Revisiting movies I've recently acquired
The Fifth Element is a rather colorful and comic book-like science fiction film, a little chaotic, with some rather flat, but still enjoyably large archetypal characters, and a rather thin conflict and character development and yet with plenty of interesting multi-faction plotting. While the story isn't especially memorable in that it seems like a mash-up of many stories that came before, the visual style of the film is, resulting in a rather unique piece of science fiction for its time that is certainly entertaining, but limited.
Basically, the titular Fifth Element is the universe's ultimate weapon and every five thousand years, some kind of ultimate evil will appear to destroy every living thing in the universe. The element and the four activating stones are taken off of Earth for safekeeping and a line of priests left to await their return. And then, a deadly living planet appears at the edge of the solar of system. Meanwhile, the alien race that is on route to Earth with the Fifth Element and the stones is destroyed by some other aliens by order of Zorg (Gary Oldman), a maniacal tycoon. Meanwhile, Earth resurrects the Fifth Element, who turns out to be Leeloo (Milla Jovovich) who, during an escape from the military, crashes into ex-military guy, now taxi driver Korben Dallas' (Bruce Willis) cab. And there begins a race to procure the missing stones between Zorg, the vengeful aliens that Zorg betrays, Father Vito Cornelius (Ian Holm) and Leeloo, and Korben as demanded by the government, all to save or destroy the universe.
And from that description, there's obviously a lot going on in the plot with lots of factions creating some interesting, if somewhat busy, amounts of conflict and intrigue. This does a whole lot to help the otherwise rather simple good versus evil story that doesn't really have any real depth or complexity at its core and is basically an "assemble the superweapon to defeat the bad guy" story, made complex by all the factions as well as the superweapon being a living human being. But spending any real time looking at what happens in the story results in plot holes and logic failures becoming apparent, which aren't that problematic in the middle of the frantic action, but make apparent just how thin the story actually is. The most obvious point of this is the rather unbelievable "love" that Korben has for Leeloo and its role in the story.
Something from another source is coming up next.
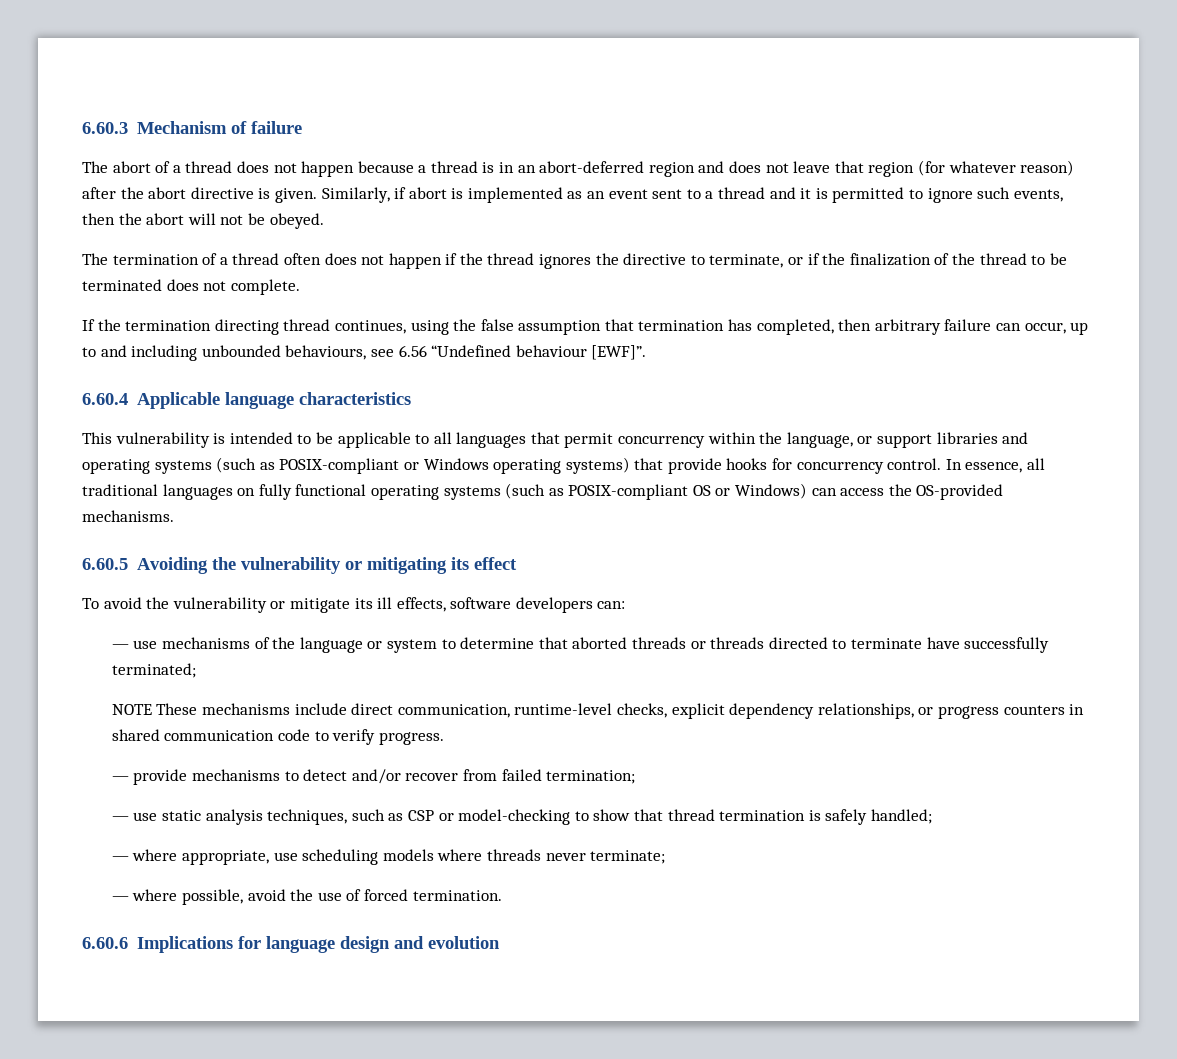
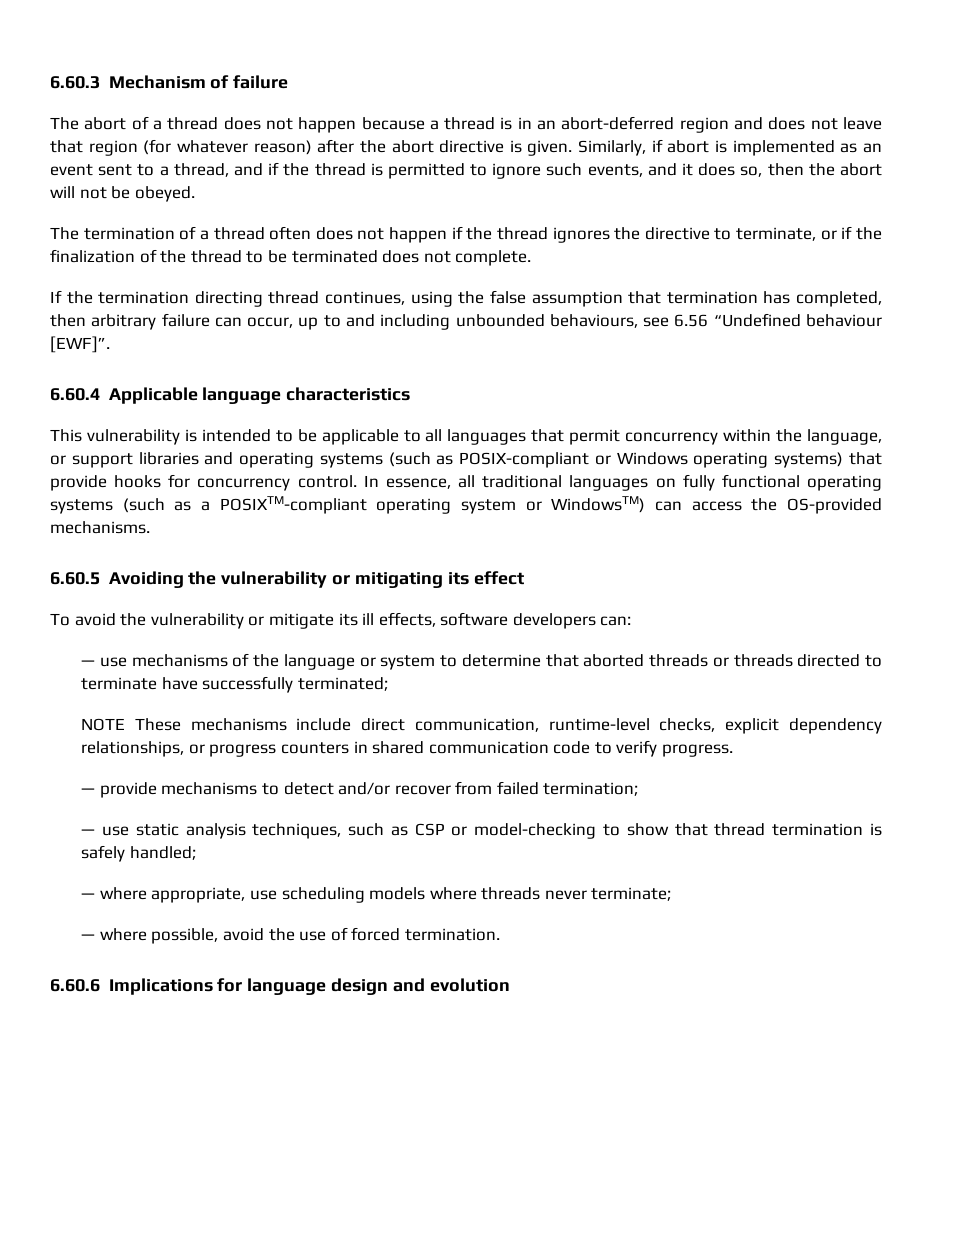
- Similarly, if abort is implemented as an event sent to a thread and it is permitted to ignore such events, then the abort will not be obeyed.
+ Similarly, if abort is implemented as an event sent to a thread, and if the thread is permitted to ignore such events, and it does so, then the abort will not be obeyed.
- In essence, all traditional languages on fully functional operating systems (such as POSIX-compliant OS or Windows) can access the OS-provided mechanisms.
+ In essence, all traditional languages on fully functional operating systems (such as a POSIXTM-compliant operating system or WindowsTM) can access the OS-provided mechanisms.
Fortunately, director Luc Besson manages to make the most of his handwaving and together with a visually striking, even if a little dizzying, production and design team, puts together a still memorable movie, with bright, memorable costumes, sets, all with a distinctly European flair, and predictably engaging action scenes from Besson. The cast is also quite good, making the most of their basic archetypes, with Oldman yet again creating a rather memorable villain in a Besson film. Sometimes the stylistic choices, much like the plotting and pacing can be dizzying to the point of incoherence, like around Ruby Rhod's (Chris Tucker) scenes, but the film still manages a degree of agreeableness all the same.
And I think that agreeableness is what keeps The Fifth Element interesting despite its chaos and thin story. In some ways it's an affectionate take on the simpler science fiction space operas of yesteryear and that tone is almost enough to wave aside any concerns with the story and the presentation. Almost. While the film is visually engaging thanks to its unique look, which is aided by Besson's direction and performances from the actors, the story is simply not particularly compelling, even if helped a bit by added complexities to the plot and that takes a lot of the wind out of The Fifth Element's sails. Even so, it's still fun enough to act as entertainment for those looking for it in a science fiction form. And for a genre rife with weak entries, especially during the time that The Fifth Element debuted, that's still a welcome presence. 7/10.